Vollzwirn

aus Wikipedia, der freien Enzyklopädie
Wechseln zu: Navigation, Suche
Dieser Artikel oder nachfolgende Abschnitt ist nicht hinreichend mit Belegen (beispielsweise Einzelnachweisen) ausgestattet. Die fraglichen Angaben werden daher möglicherweise demnächst entfernt. Bitte hilf der Wikipedia, indem du die Angaben recherchierst und gute Belege einfügst. Näheres ist eventuell auf der Diskussionsseite oder in der Versionsgeschichte angegeben. Bitte entferne zuletzt diese Warnmarkierung.

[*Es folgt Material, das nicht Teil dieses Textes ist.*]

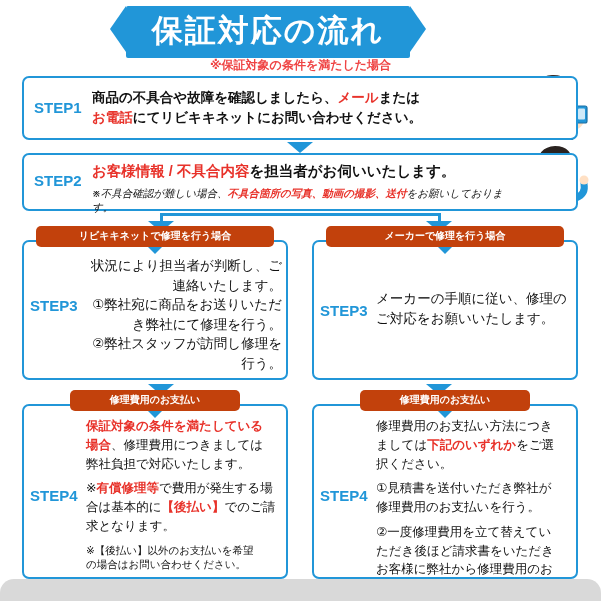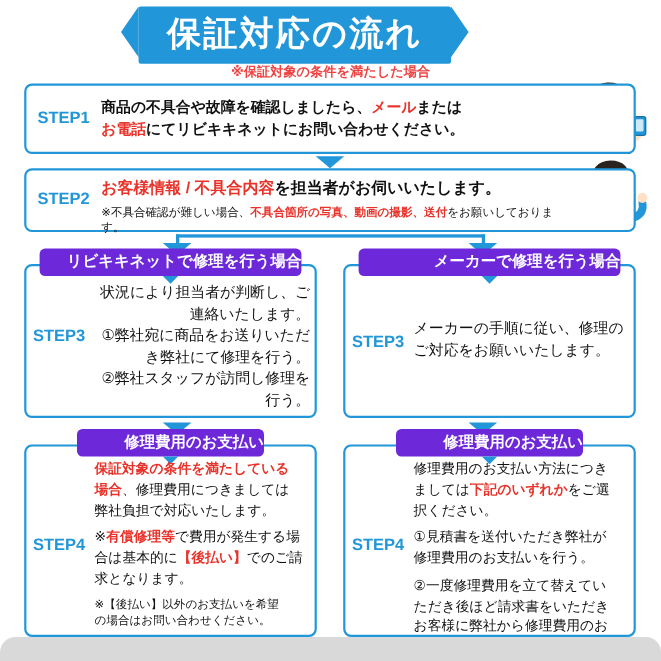--- a/index.html
+++ b/index.html
@@ -55,23 +55,23 @@
     position:absolute;
     font-size:13.5px;line-height:1.45;color:#111111;
   }
   .b{font-weight:bold;}
   .red{color:#e8322a;font-weight:bold;}
   .small{font-size:10.5px;line-height:1.35;}
 
   
   .ribbon{
     position:absolute;
-    background:#6d28d9;color:#ffffff;font-weight:bold;
-    font-size:14px;
-    text-align:right;
+    background:#c2410c;color:#ffffff;font-weight:bold;
+    font-size:10px;
+    text-align:center;
     border-radius:5px;
     padding:3px 0 4px 0;
     box-sizing:border-box;
   }
   .ribbon::after{
     content:"";position:absolute;left:50%;margin-left:-7px;bottom:-7px;
     width:0;height:0;border-left:7px solid transparent;border-right:7px solid transparent;
     border-top:7px solid #2196d8;
   }
 
@@ -164,21 +164,21 @@
       <circle cx="64" cy="40" r="4.5" fill="#ffe0c4"></circle>
     </svg>
   </div>
 
   <div class="box" style="left:22px;top:153px;width:556px;height:58px;"></div>
   <div class="steplabel" style="left:34px;top:172px;">STEP2</div>
   <div class="bodytext" style="left:92px;top:161px;width:430px;">
     <div style="font-size:14.5px;">
       <span class="red">お客様情報 / 不具合内容</span><span class="b">を担当者がお伺いいたします。</span>
     </div>
-    <div class="small" style="margin-top:4px;">
+    <div class="small" style="margin-top:4px;font-style:italic;">
       <span>※不具合確認が難しい場合、</span><span class="red">不具合箇所の写真、動画の撮影、送付</span><span>をお願いしております。</span>
     </div>
   </div>
 
   <div class="connector" style="left:160px;top:213px;width:281px;height:3px;"></div>
   <div class="connector" style="left:160px;top:213px;width:3px;height:10px;"></div>
   <div class="connector" style="left:438px;top:213px;width:3px;height:10px;"></div>
   <div class="arrow-down" style="left:148px;top:221px;"></div>
   <div class="arrow-down" style="left:426px;top:221px;"></div>
 

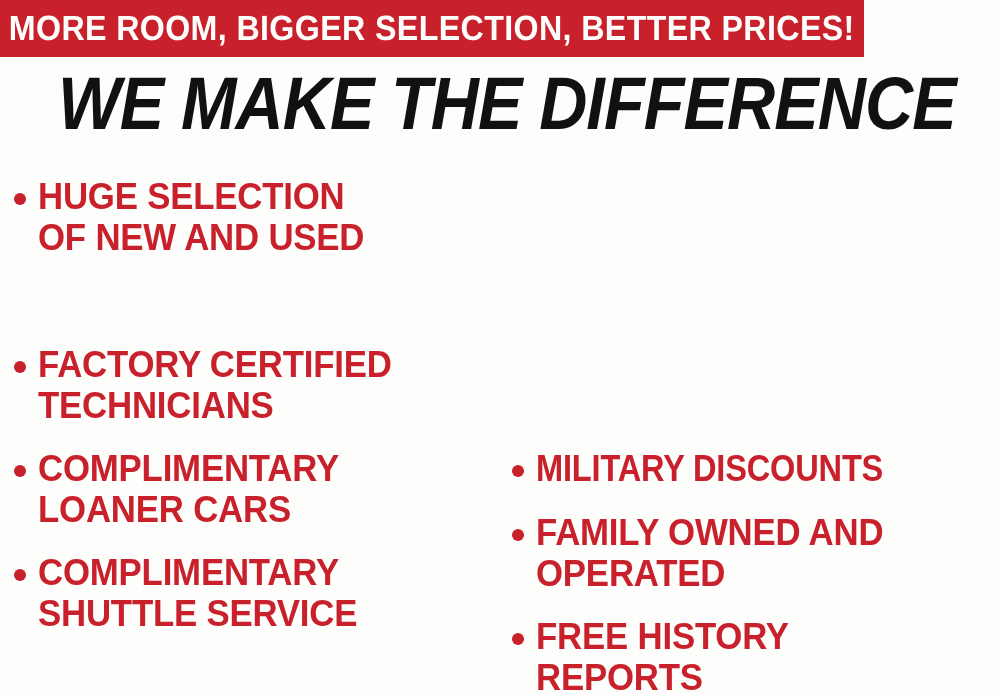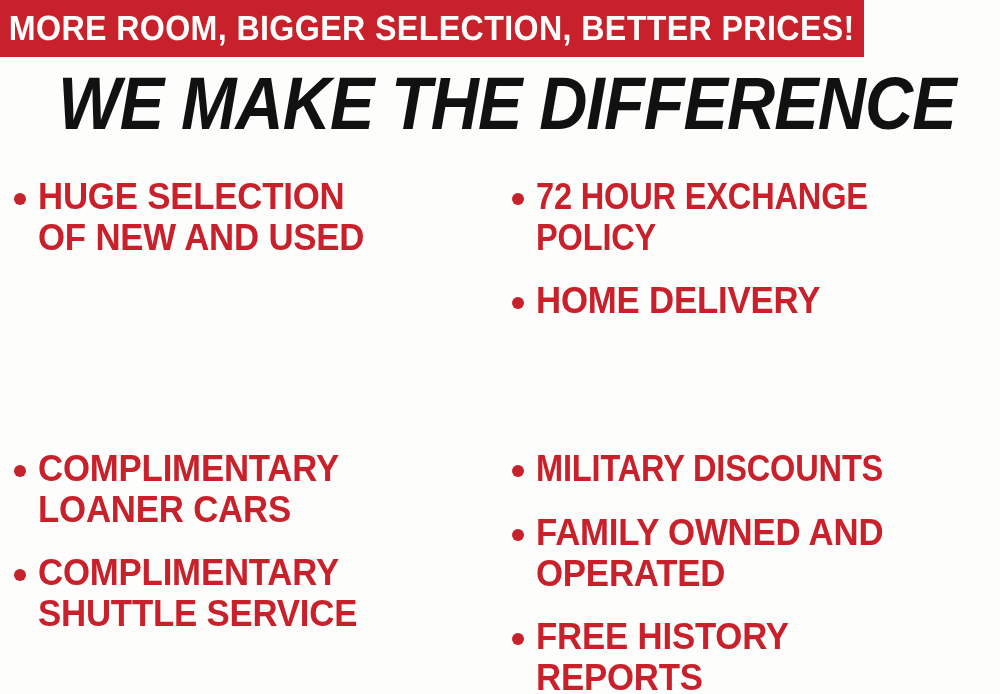--- a/index.html
+++ b/index.html
@@ -153,20 +153,29 @@
         <div class="bullet-row">
           <span class="dot"></span>
           <span class="btext">
             <span class="l1">HUGE SELECTION</span>
             <span class="l2">OF NEW AND USED</span>
           </span>
         </div>
       </div>
 
 
+      <div class="bullet-item li-2">
+        <div class="bullet-row">
+          <span class="dot"></span>
+          <span class="btext">
+            <span class="l1">FACTORY CERTIFIED</span>
+            <span class="l2">TECHNICIANS</span>
+          </span>
+        </div>
+      </div>
 
       <div class="bullet-item li-3">
         <div class="bullet-row">
           <span class="dot"></span>
           <span class="btext">
             <span class="l1">COMPLIMENTARY</span>
             <span class="l2">LOANER CARS</span>
           </span>
         </div>
       </div>
@@ -178,38 +187,21 @@
             <span class="l1">COMPLIMENTARY</span>
             <span class="l2">SHUTTLE SERVICE</span>
           </span>
         </div>
       </div>
 
     </div>
 
     <div class="col col-right">
 
-      <div class="bullet-item ri-0">
-        <div class="bullet-row">
-          <span class="dot"></span>
-          <span class="btext tight">
-            <span class="l1">72 HOUR EXCHANGE</span>
-            <span class="l2">POLICY</span>
-          </span>
-        </div>
-      </div>
-
-      <div class="bullet-item ri-1">
-        <div class="bullet-row">
-          <span class="dot"></span>
-          <span class="btext">
-            <span class="l1">HOME DELIVERY</span>
-          </span>
-        </div>
-      </div>
+
 
 
       <div class="bullet-item ri-3">
         <div class="bullet-row">
           <span class="dot"></span>
           <span class="btext tight">
             <span class="l1">MILITARY DISCOUNTS</span>
           </span>
         </div>
       </div>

Vollzwirn (engl. two-ply) bedeutet, dass vor dem Weben sowohl für die Kettfäden als auch für die Schussfäden zwei oder mehr feinfädige Garne miteinander verdreht, verzwirnt, werden. Diese ursprünglich, vor allem bei Herrenhemden, standardmäßige Herstellungsart wird heute als ein zusätzlicher Herstellungsaufwand gesehen. Aus ökonomischen, aber auch technischen Gründen, zum Beispiel Machbarkeit bestimmter Oberflächenstrukturen, werden mittlerweile von den Herstellern billigere Macharten bevorzugt, wie etwa Halbzwirn, bei dem nur die Kette aus verzwirnten Fäden besteht.

Vollzwirngewebe wird heute insbesondere bei hochwertigen Oberhemden oder Blusen verarbeitet. Es ist besonders für glatte, dichte Gewebe geeignet. Die Haltbarkeit und Formstabilität dieser Stoffe ist besonders gut und Muster im Stoff erscheinen durch diese Herstellung besonders klar.

Vollzwirngeweben wird eine höhere Haltbarkeit und häufigere Waschzyklen nachgesagt.